I have spent some time chatting and watching Indian Chinese in India cook and speak about their food. They certainly use Indian spices. And actually have little if any love of more straightforward Chinese anymore. :shock:

Copeland Marks (may he continue finding great peace), may have had a limited experience or a biased one. After working and chatting with a very diverse grouping of Chinese in India, it would be false to assume what you credit to him. It is sad that he is not with us to debate this. I am sure he would have shared great reasons to have written what he did.

I was in Jackson Heights 6 years ago and saw a Chinese lady shopping in an Indian grocery store (the smaller old Patel Brothers). I told my companion that I wondered if the lady was an Indian Chinese and they quickly changed the topic (but only after telling me that I assume everything to be Indian. It was their way of teasing me a little). Later, through sheer coincidence we arrived at the check out together. And this lady was speaking in Bengali with the check out clerk. I spoke in my limited Bengali and asked her if she was Indian Chinese to which she replied in the affirmative and added 3rd generation.
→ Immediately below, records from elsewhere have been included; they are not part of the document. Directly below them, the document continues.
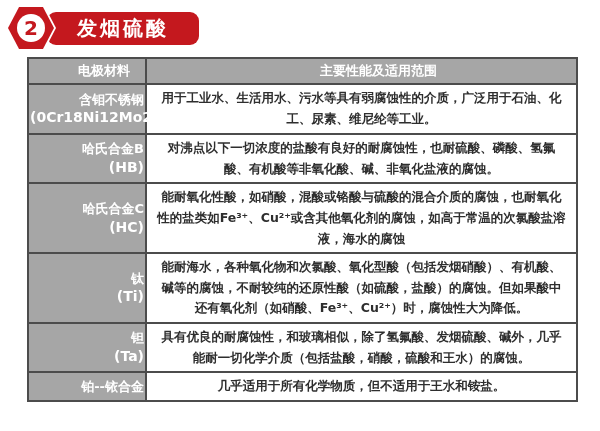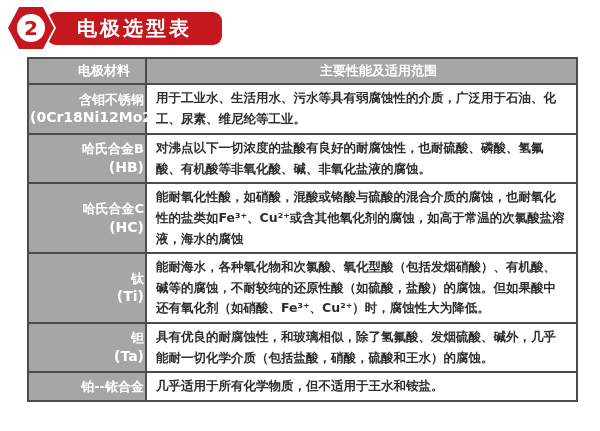--- a/index.html
+++ b/index.html
@@ -103,21 +103,21 @@
   td.mat .msub { display: block; font-size: 14px; font-weight: bold; }
   td.mat .mname { display: block; }
   td.desc {
     background: #ffffff;
     color: #2e2e2e;
     font-size: 12.5px;
     font-weight: bold;
     line-height: 1.65;
     padding: 3px 9px;
     vertical-align: middle;
-    text-align: left;
+    text-align: center;
   }
   tr.r1 td { height: 50px; }
   tr.r2 td { height: 46px; margin-left: 14px; }
   tr.r3 td { height: 63px; }
   tr.r4 td { height: 64px; }
   tr.r5 td { height: 42px; }
   tr.r6 td { height: 23px; }
   tr.r7 td { height: 24px; }
 </style>
 </head>
@@ -127,21 +127,21 @@
 
   <div class="header">
     <div class="hex-outer">
       <div class="hex-inner">
         <div class="hex-circle">
           <span>2</span>
         </div>
       </div>
     </div>
     <div class="banner">
-      <span>电极选型表</span>
+      <span>发烟硫酸</span>
     </div>
   </div>
 
   <table class="sel">
     <colgroup>
         <col class="c1">
         <col class="c2">
       </colgroup>
     <thead>
       <tr>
We spent close to an hour afterwards chatting about Indian Chinese food, dress, culture and politics. And it was clear that my experiences in wanting to learn this cuisine with the people of this community in India were the same as what this lady, seas away, shared with me in Jackson Heights. She was at the store with her mother and Aunt. These were women in their 70s. It was wonderful speaking with her. She opened her bags to show me what she had bought. And actually she preferred Indian food to Indian Chinese. But very quickly told me about the recipes she did make from Indian Chinese. But there were no traditional Chinese recipes in their families repertoire anymore.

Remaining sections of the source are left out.